Reviewing the Mail: Week of 3/16

I have three things to tell you about this week -- three books that just might be the best thing you've ever read in your life, or (more likely) something that you'll quite enjoy and maybe even mention as decent to a friend or two -- but, before I tell you about them, I have to tell you about this:

I haven't read these books. I can give no opinion about their contents. But I can tell you what they say about themselves, and the indefinable air that each of them gives off, which is completely unnoticeable to the untrained eye. And so I begin.

Queen Victoria's Book of Spells is the latest anthology edited by the powerhouse team of Ellen Datlow and Terri Windling (sixteen annual volumes of Year's Best Fantasy & Horror; the influential series of fairy tale retellings that began with Snow White, Rose Red; a series of anthologies for the Young Adult market in recent years; not even to mention their individual achievements), which would be enough for most circumstances. But it's also an uber-steampunk anthology -- not pure steampunk, but encompassing all kinds of fantastic visions of the Victorian era, including but not limited to goggles, dirigibles, and combat parasols -- which are rather popular these days. And the nitpickers prone to criticize the gender balance of anthologies will have to find a new angle of attack, since a full fourteen of the eighteen writers or writing teams here are female. (Those eighteen include Elizabeth Bear, Tanith Lee, Delia Sherman, Jane Yolen, Catherynne M. Valente, and a few non-distaff types like Gregory Magurie, Jeffrey Ford, and James P. Blaylock.) Book of Spells is a Tor trade paperback, officially on sale this Tuesday.

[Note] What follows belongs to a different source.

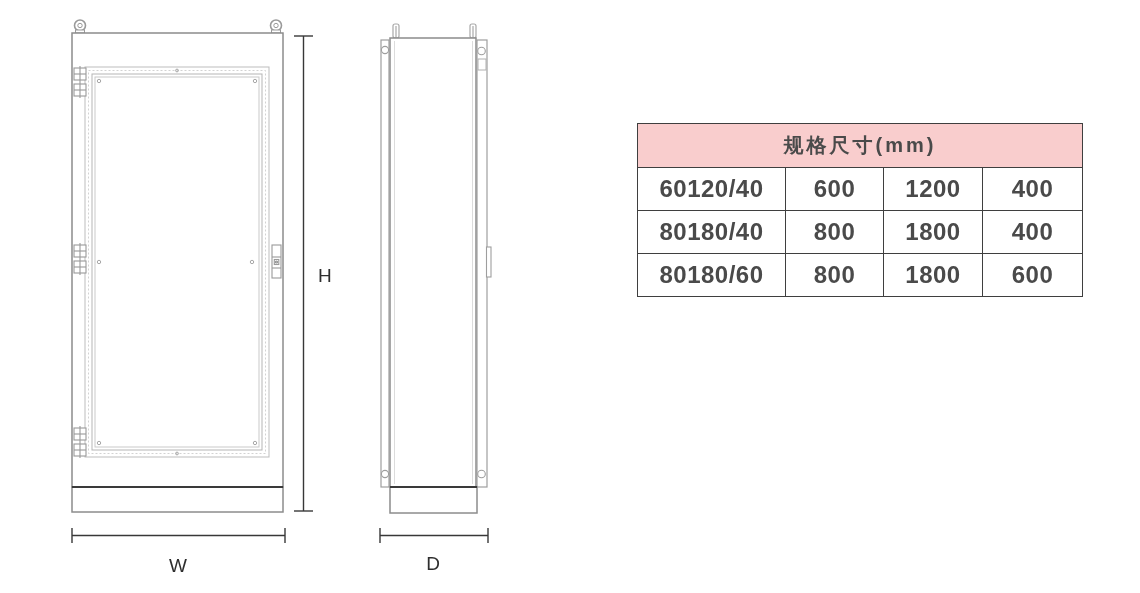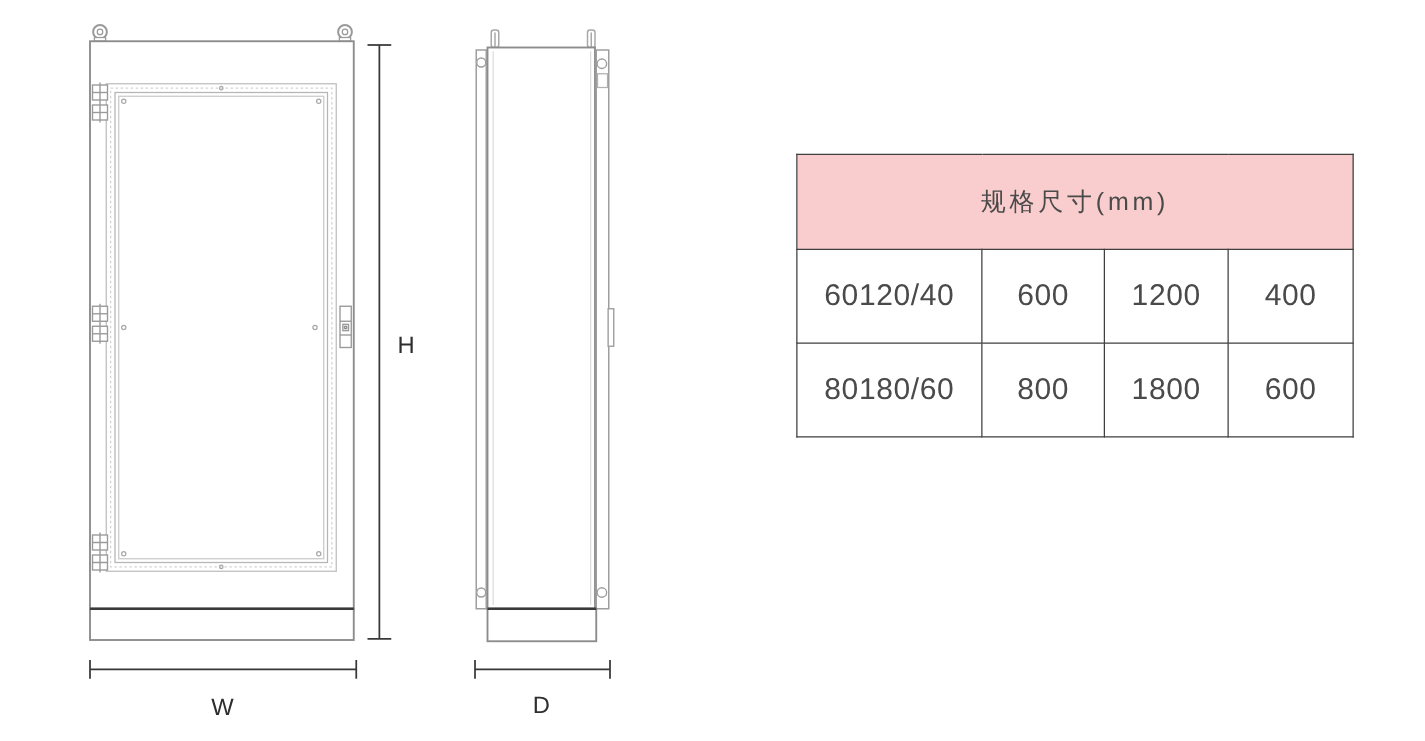"规格尺寸(mm)" .spec-table th, .spec-table td { font-weight: 400 -> 700; padding: 16px -> 0 }
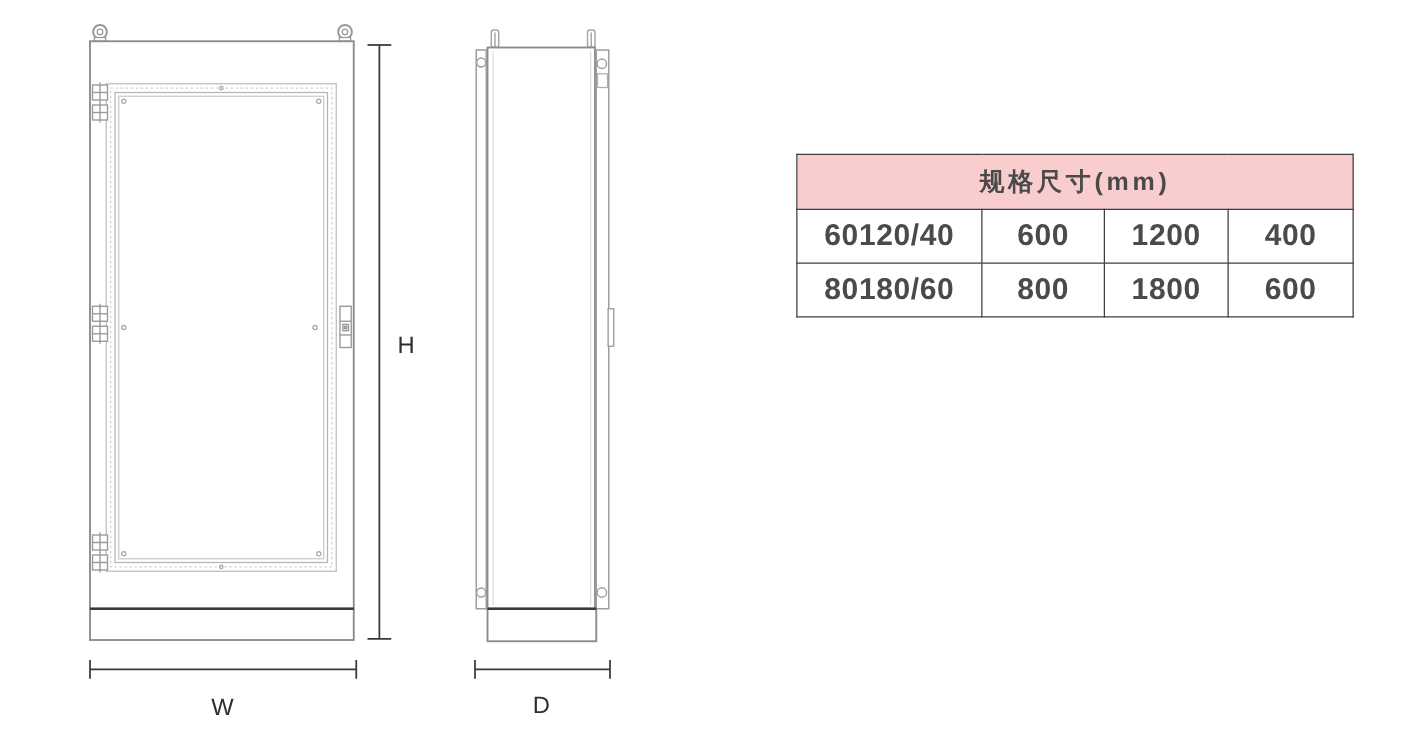"80180/40" tr { html: none -> <tr> <td>80180/40</td> <td>800</td> <td>1800</td> <td>400</td> </tr> }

Also from Tor, but not coming for another week, is the second book in the planetary adventure "Hellhole" series by Brian Herbert and Kevin J. Anderson, Hellhole Awakening. I didn't read the first one, but I can tell you that there's an exiled rebel general named Adolphus, a ruler called Diadem Michelle Duchenet, a Deep Zone, something called a shadow-Xayan settlement, and, of course, the planet named Hellhole, which will never not make me think of this:



And last for this week is the new novel by much-in-the-news Orson Scott Card: The Gate Thief, the sequel to The Lost Gate. It looks like Card's take on contemporary fantasy, with a teenaged hero who is the scion of a long line of gatemages, with special secret powers that allow them to control access to magical otherworlds (or something vaguely similar to that). Presumably, our hero will be staunchly heterosexual, for those to whom such things are deeply important. This is also from Tor, and will be officially available tomorrow.